Il maxi appalto prevedeva acquisto, consegna, installazione e supporto specialistico di un sistema quantistico di ultima generazione. A che serve? A  risolvere calcoli ultra-complessi in pochi secondi. Le applicazioni sono innumerevoli: ad esempio ottimizzare il traffico stradale e portuale, proteggere i dati sensibili tanto per citarne solo due.

L'importo complessivo della gara era fissato in 61,2 milioni di euro, finanziati nell’ambito del programma europeo Fesr 2021-2027, parte di un investimento più ampio da circa 100 milioni destinato alla creazione di un ecosistema regionale dedicato al quantum computing. L’infrastruttura avrebbe dovuto sorgere nel campus di Fisciano dell'Università di Salerno.

La decisione dei giudici amministrativi non riguarda il valore tecnologico del progetto né la qualità dell'offerta presentata dall'azienda vincitrice, ma un passaggio procedurale: la proroga dei termini della gara, concessa dalla Regione poche ore prima della scadenza per la presentazione delle offerte e giudicata priva di adeguata motivazione. La gara, avviata formalmente a dicembre 2024, fissava infatti inizialmente la scadenza per la presentazione delle offerte al 10 febbraio 2025 alle ore 13. Poche ore prima della chiusura, però, il termine era stato prorogato al 17 febbraio 2025, con conseguente slittamento anche della prima seduta pubblica.

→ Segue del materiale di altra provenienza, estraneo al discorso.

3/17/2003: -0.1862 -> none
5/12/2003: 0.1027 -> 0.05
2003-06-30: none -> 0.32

Risultavano tra i partecipanti alcuni tra i principali operatori del settore tecnologico internazionale – Tea Tek, unica azienda napoletana, il raggruppamento Hewlett-Packard Italiana e Converger, Telecom Italia e la Ibm, risultata poi aggiudicataria nel settembre 2025.

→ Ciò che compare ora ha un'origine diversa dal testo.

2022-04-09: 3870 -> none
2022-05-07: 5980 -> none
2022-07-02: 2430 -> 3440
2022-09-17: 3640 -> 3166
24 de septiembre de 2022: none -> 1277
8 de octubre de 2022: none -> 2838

A impugnare l'esito della gara è stata la Tea Tek guidata da Felice Granisso, difesa dall'avvocato Alfonso Erra. Il Tar  ha accolto il ricorso concentrandosi sulla proroga. Secondo la Regione, la decisione era stata presa per favorire la partecipazione di operatori economici stranieri che avevano segnalato difficoltà legate alla fruizione della piattaforma telematica, alla lingua e alle modalità di firma dei documenti.

Per i giudici, però, quelle ragioni non risultano sufficienti. Dall'istruttoria emerge che la piattaforma funzionava regolarmente, che la firma digitale non era obbligatoria e che eventuali ostacoli linguistici potevano essere superati con gli strumenti ordinari previsti dalle procedure internazionali. Inoltre, il tempo complessivo per preparare le offerte era già superiore a due mesi, considerato congruo rispetto alla complessità dell’appalto. In assenza di un impedimento concreto alla partecipazione, la proroga è stata quindi ritenuta illegittima.

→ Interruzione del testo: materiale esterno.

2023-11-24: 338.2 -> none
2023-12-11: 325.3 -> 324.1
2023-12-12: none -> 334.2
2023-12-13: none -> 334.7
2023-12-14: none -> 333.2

Dalla sentenza del Tar Campania conseguenze a cascata: annullata la proroga, decadono anche tutti gli atti successivi, compresa l’aggiudicazione a Ibm. Il Tar ha disposto il ritorno della procedura alla scadenza originaria del bando, lasciando alla Regione Campania la scelta su come procedere, se riattivare la gara dalla fase precedente, ripeterla oppure impugnare la sentenza davanti al Consiglio di Stato.